Could More Traffic Cameras Make Highway Driving Safer?
There are few easy answers here
How do you make roads safer for both drivers and pedestrians? In a lot of cases, it depends on the road. A policy that makes sense for residential or urban roads — like New York City’s Vision Zero — can’t necessarily be translated into a workable plan for highways, and vice versa. And while even the most ambitious plans don’t always work as intended, the reasons for putting them into place are eminently understandable.
A new article by Henry Grabar at Slate offers an interesting lens through which to look at the debate over speed limits, speeding tickets and traffic stops. And it makes a compelling case for taking a different approach to implementing safer roadways — including using radar and cameras to issue tickets automatically and modifying road designs to adjust the way people drive.
One factor cited in the article in favor of this method rather than police pulling drivers over is the threat of violence. Grabar notes that traffic stops are “the start of 1 in 3 police shootings,” and cites a study pointing out that Black drivers are significantly more likely to be pulled over by police.

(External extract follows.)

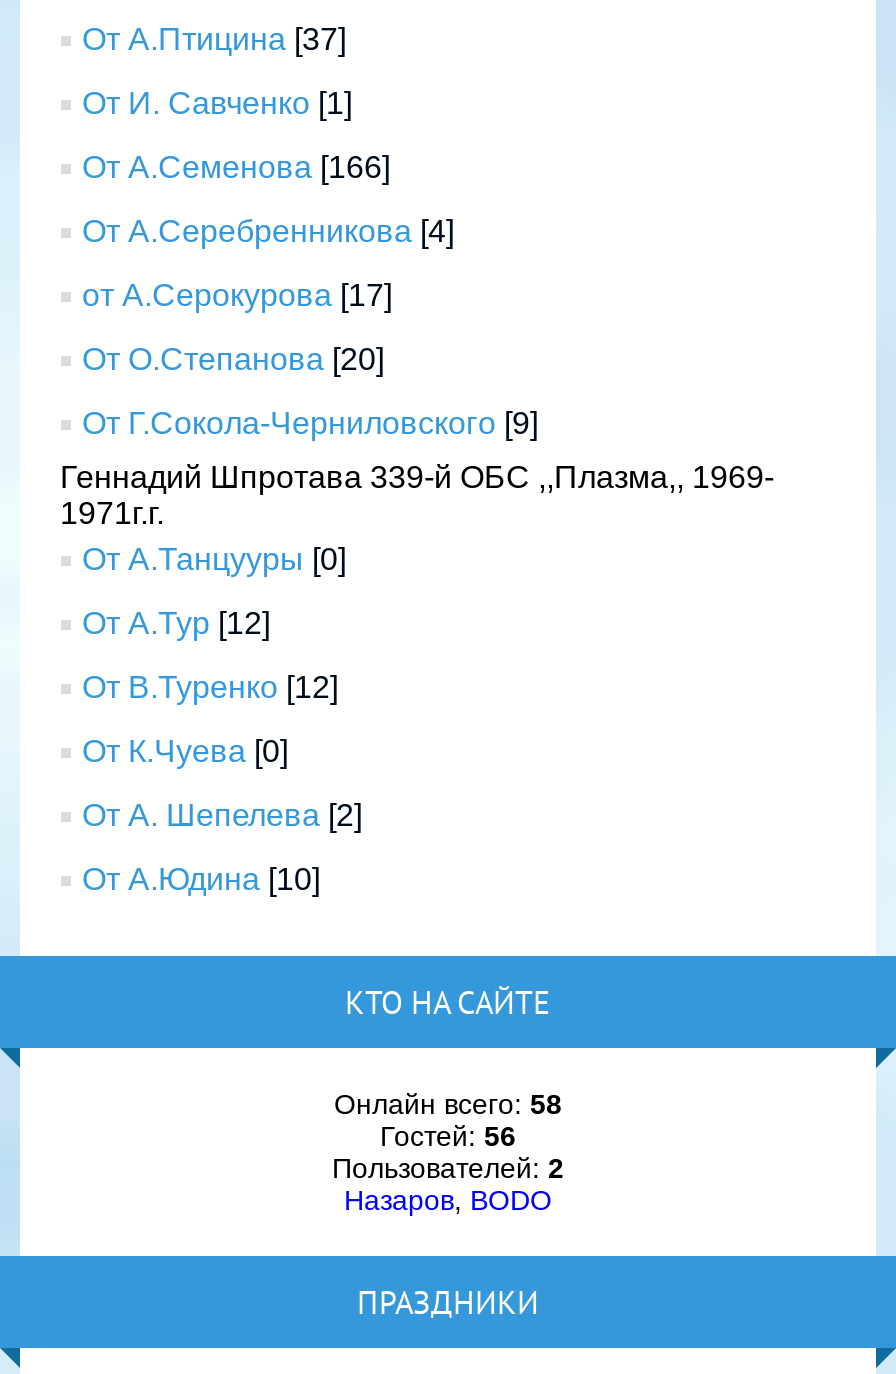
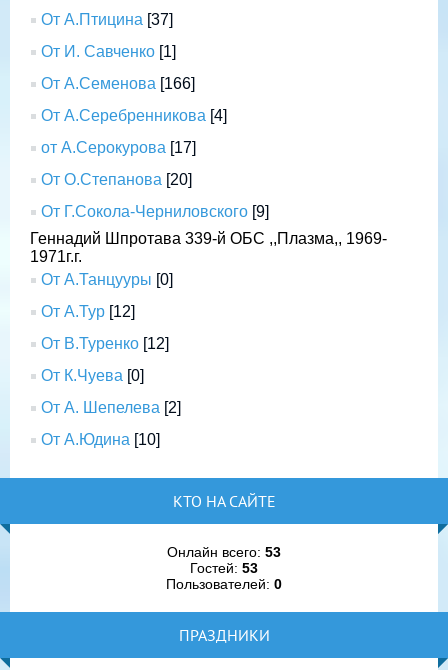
[332,1087,564,1215] Онлайн всего: 58 | Гостей: 56 | Пользователей: 2 | Назаров, BODO -> [166,544,282,592] Онлайн всего: 53 | Гостей: 53 | Пользователей: 0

The article covers a lot of ground, but it also reveals some of the underlying issues with implementing changes to the way governments currently manage drivers’ speed. Cameras are nominally more impartial than police — but they’ve still resulted in outcomes that perpetuate racial inequality. They’ve also faced resistance in some states. The problems that can arise from unsafe driving are very real — but there’s no easy solution for them.